• [Exercise requirements] Go through the data and copy every line in which "Kiosk" appears.

• [Provided records]
== == ==

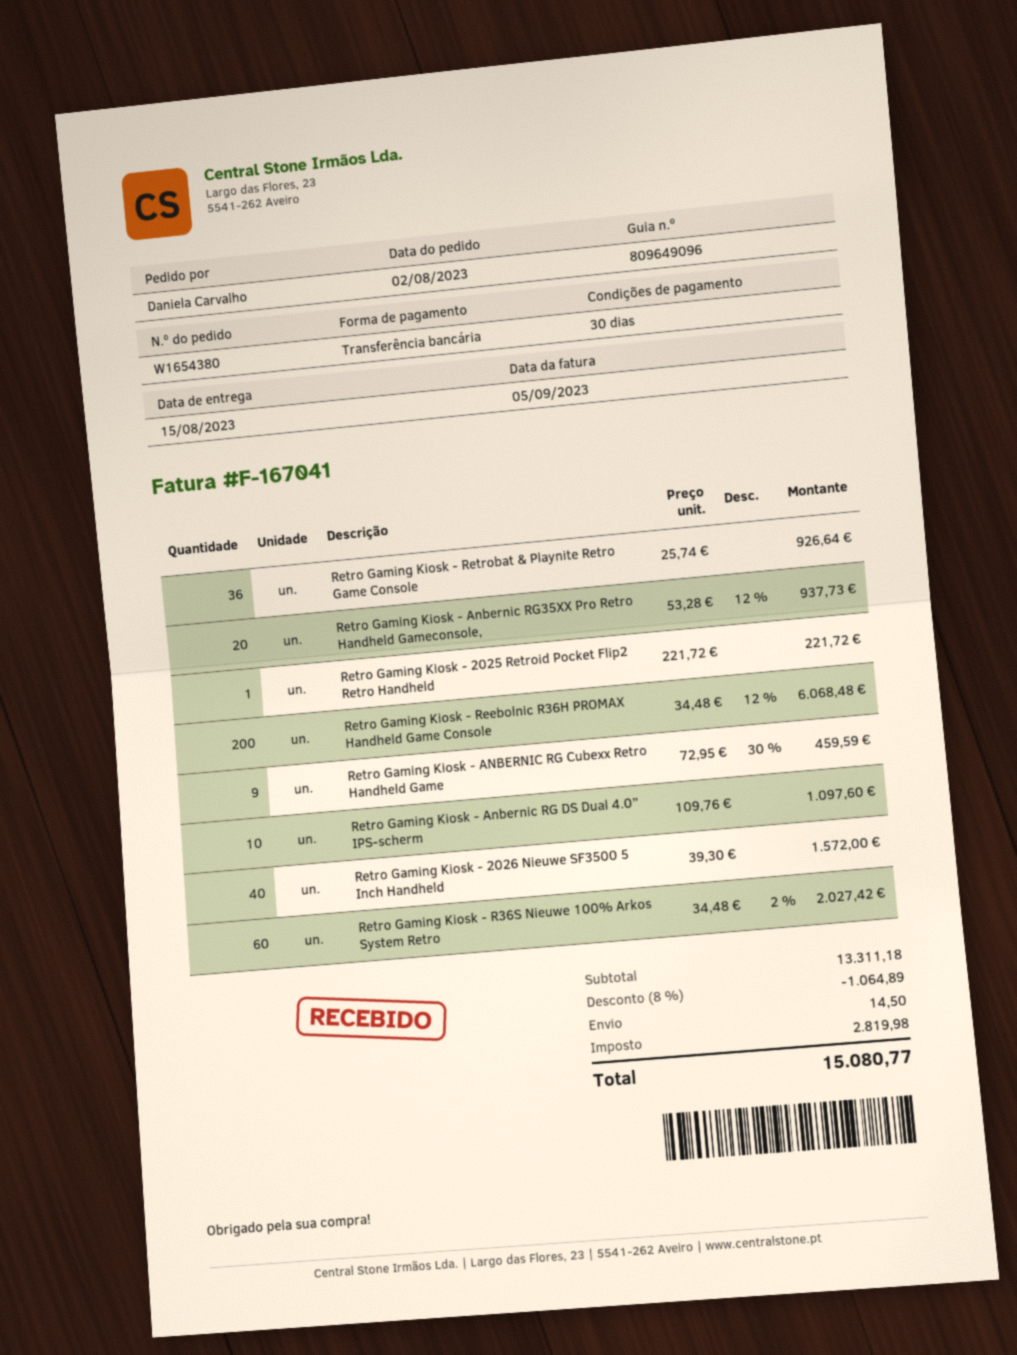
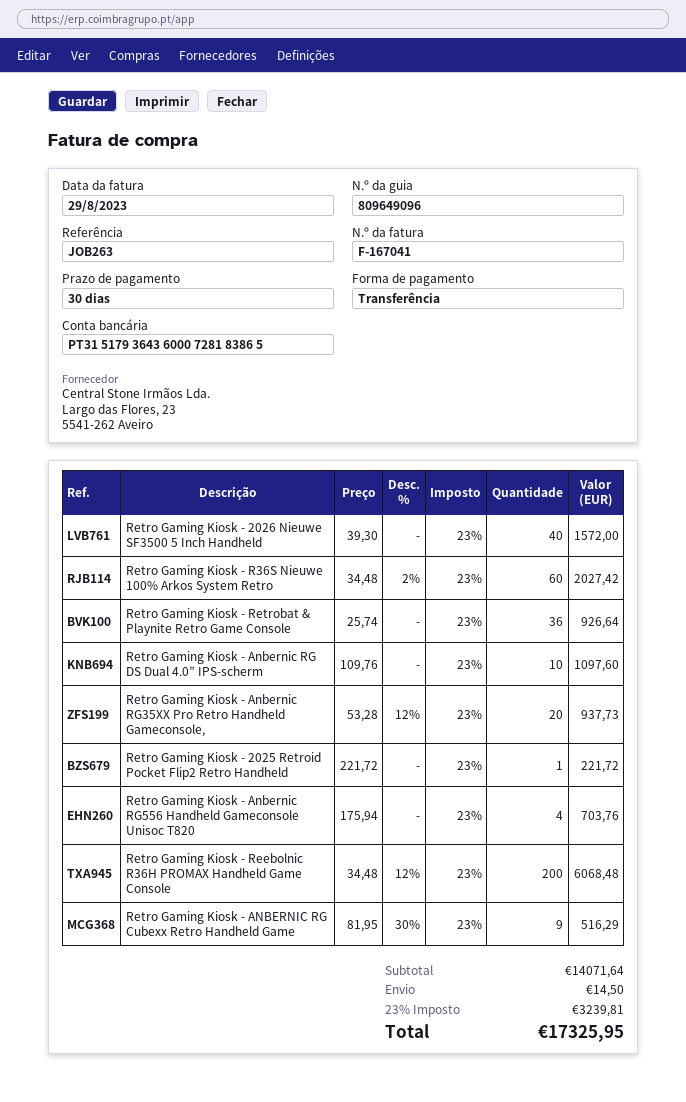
invoice date: 2023-09-05 -> 2023-08-29
Retro Gaming Kiosk - ANBERNIC RG Cubexx Retro Handheld Game: 9 x 72.95 - 30% = 459.59 -> 9 x 81.95 - 30% = 516.29
Retro Gaming Kiosk - Anbernic RG556 Handheld Gameconsole Unisoc T820: none -> 4 x 175.94 = 703.76
subtotal: 13311.18 -> 14071.64
discount: 8% = 1064.89 -> none
tax: 2819.98 -> 3239.81
total: 15080.77 -> 17325.95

== == ==

• [Task response]
Retro Gaming Kiosk - ANBERNIC RG Cubexx Retro Handheld Game: 9 x 72.95 - 30% = 459.59 -> 9 x 81.95 - 30% = 516.29
Retro Gaming Kiosk - Anbernic RG556 Handheld Gameconsole Unisoc T820: none -> 4 x 175.94 = 703.76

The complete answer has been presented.